Go through the entries below, tally each line with the string "VINTAGE", and give the final number by itself.

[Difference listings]
—————

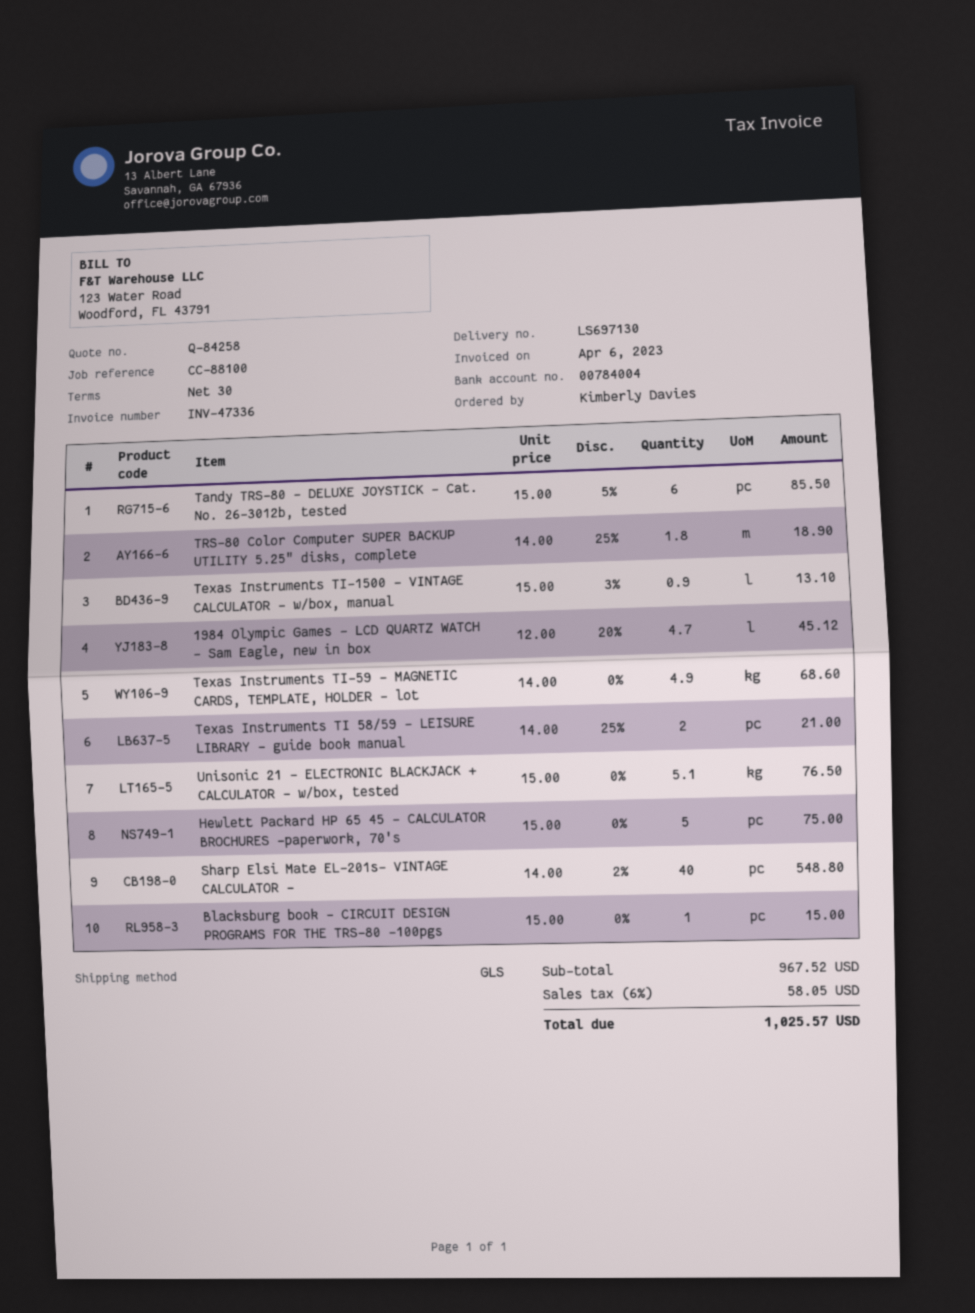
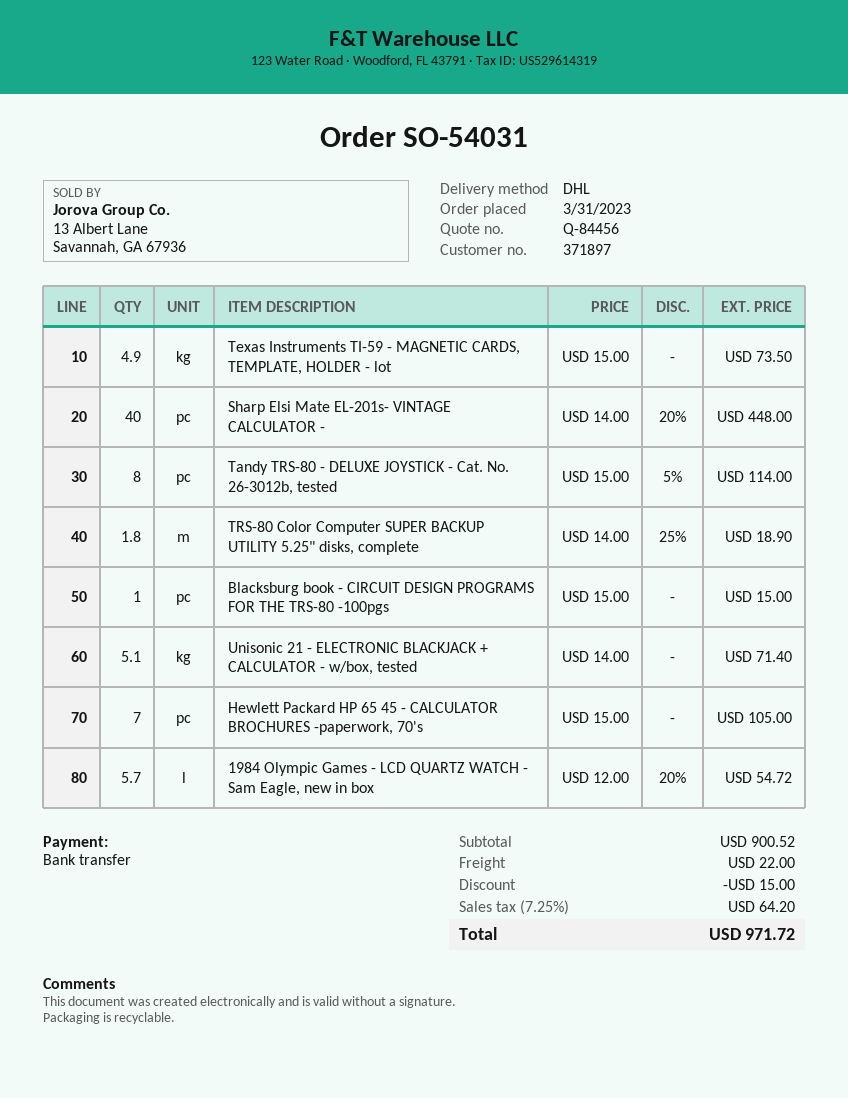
quote number: Q-84258 -> Q-84456
shipping method: GLS -> DHL
Tandy TRS-80 - DELUXE JOYSTICK - Cat. No. 26-3012b, tested: 6 x 15.00 - 5% = 85.50 -> 8 x 15.00 - 5% = 114.00
Texas Instruments TI-1500 - VINTAGE CALCULATOR - w/box, manual: 0.9 x 15.00 - 3% = 13.10 -> none
1984 Olympic Games - LCD QUARTZ WATCH - Sam Eagle, new in box: 4.7 x 12.00 - 20% = 45.12 -> 5.7 x 12.00 - 20% = 54.72
Texas Instruments TI-59 - MAGNETIC CARDS, TEMPLATE, HOLDER - lot: 4.9 x 14.00 = 68.60 -> 4.9 x 15.00 = 73.50
Texas Instruments TI 58/59 - LEISURE LIBRARY - guide book manual: 2 x 14.00 - 25% = 21.00 -> none
Unisonic 21 - ELECTRONIC BLACKJACK + CALCULATOR - w/box, tested: 5.1 x 15.00 = 76.50 -> 5.1 x 14.00 = 71.40
Hewlett Packard HP 65 45 - CALCULATOR BROCHURES -paperwork, 70's: 5 x 15.00 = 75.00 -> 7 x 15.00 = 105.00
Sharp Elsi Mate EL-201s- VINTAGE CALCULATOR -: 40 x 14.00 - 2% = 548.80 -> 40 x 14.00 - 20% = 448.00
subtotal: 967.52 -> 900.52
discount: none -> 15.00
shipping: none -> 22.00
tax: 6% = 58.05 -> 7.25% = 64.20
total: 1025.57 -> 971.72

—————

- [YOUR SOLUTION]
2